Os fatos se repetem, de tempos em tempos. Os governantes perdem o
trem da história, só preocupados com votos, eleição e distorcidos
princípios de fidelidade partidária. Enquanto isto, a sociedade
traça o seu destino, e deixa para os políticos a conta a ser paga.
CAPÍTULO XXVII
No ano seguinte, um novo Prefeito foi eleito, graças a
compromissos sérios, estabelecidos por pressão do eleitorado. Por
trás da relação de cobranças, encontrava-se o casal de
semeadores, assessorando a população e orientando todos os
candidatos a assumirem compromissos que dessem novas esperanças aos
seus eleitores.
Não podemos dizer que venceu o melhor, mas pode-se afirmar que os
três candidatos mostraram-se conscientes dos compromissos assumidos
em seus discursos, deixando para o povo a escolha de sua preferência.
Nos quatro anos seguintes, a cidade progrediu como nenhuma outra
no país, tornando-se referência como padrão de administração
pública. A educação municipal passou a ser seguida pelos quatro
cantos do país, os novos métodos de assistência social e os
elevados padrões de saúde foram copiados pelas capitais dos
estados, chegando a Brasília e aos Ministérios.

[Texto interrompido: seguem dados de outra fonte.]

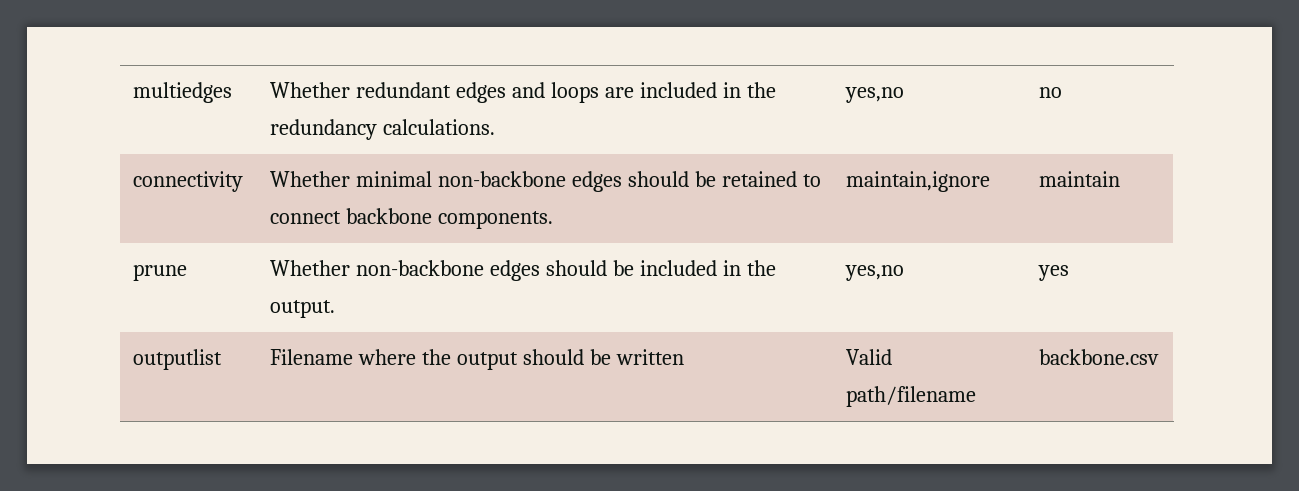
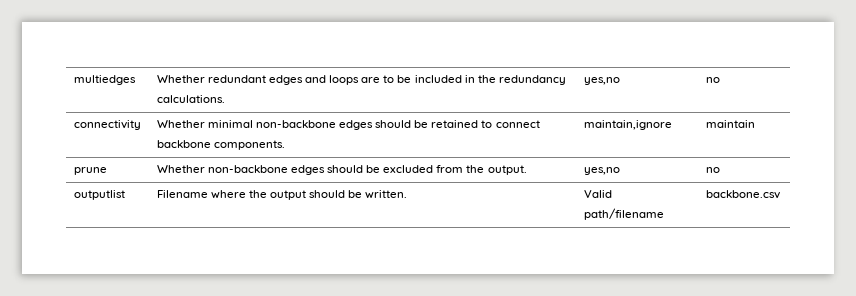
(634, 92) none -> [383,75,412,83] to be
[639,260,741,276] included in -> [383,165,464,173] excluded from
[1038,265,1070,281] yes -> [705,167,720,173] no
[615,349,684,365] written -> [365,190,408,199] written.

As autoridades queriam saber o que acontecera com aquela pequena
cidade, e quem fora responsável pelos novos métodos de
administração pública. Mas, quando procuraram os semeadores, não
os localizaram. Eles desapareceram, e ninguém sabia informar o
destino que haviam tomado.
A história daquela cidade virou uma lenda, que inspirou as demais
a seguirem seus passos. Os inspiradores dos novos métodos não foram
mencionados, pois os políticos tomaram seus espaços, e se
vangloriavam de suas capacidades administrativas.

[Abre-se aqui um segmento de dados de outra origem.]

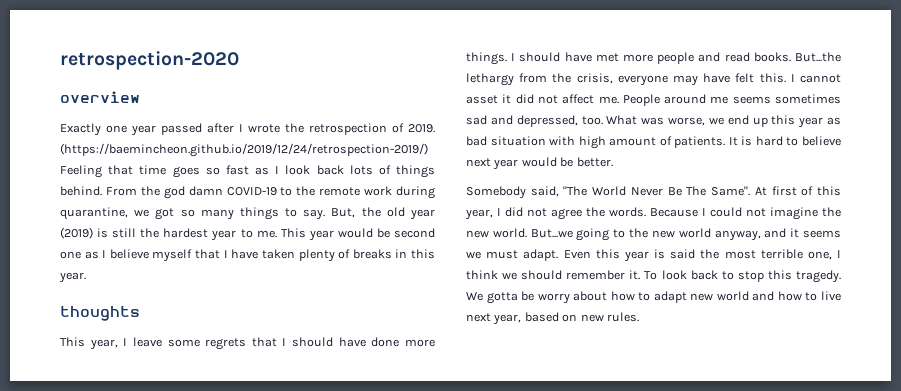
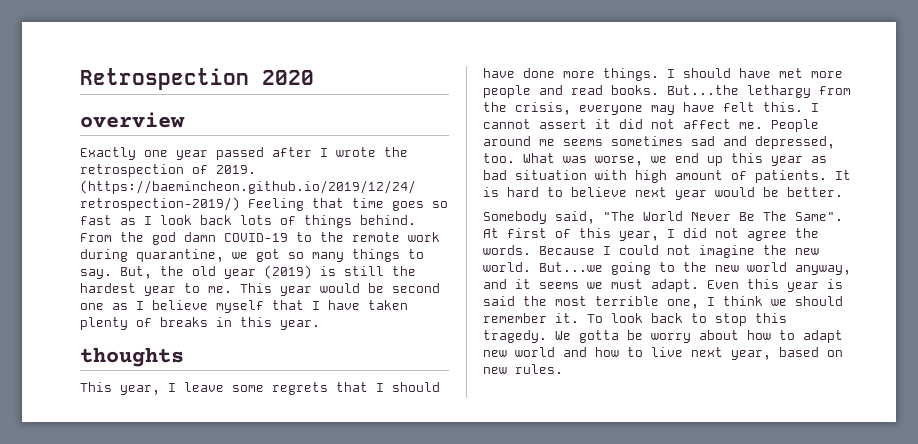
[60,51,239,70] retrospection-2020 -> [80,68,314,90] Retrospection 2020
[466,95,498,104] asset -> [539,119,587,129] assert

Quem se importava com um casal simples, que não almejava
distinção e glórias? Quem seria capaz de mencionar seus nomes,
como verdadeiros responsáveis por todas as benfeitorias celebradas
pelas lideranças políticas? O bom senso e os interesses políticos
recomendavam o silêncio, e logo tudo caiu no esquecimento.
CAPÍTULO XXVIII
Gibran e Helga haviam cumprido a primeira parte de sua missão, no
Brasil. Muito mais havia a realizar, e eles não podiam perder
tempo. Assim, embarcaram no tempo.
CAPÍTULO XXIX
Quando se procura relatar a história da nação brasileira, há
um vazio no preâmbulo que trata do momento exato e das razões que
fizeram com que a nação desse um salto para o futuro. Milagre
brasileiro, era como as nações estrangeiras tentavam justificar o
ocorrido.
CAPÍTULO XXX
Nada de milagres! Nada de mistérios! Um pouco de mistério para
quem não crê no poder dos Mestres, não se pode negar. A verdade,
porém, para quem sabe do poder do casal, além deste narrador, e que
são poucos, é que tudo foi obra dos semeadores do amanhã.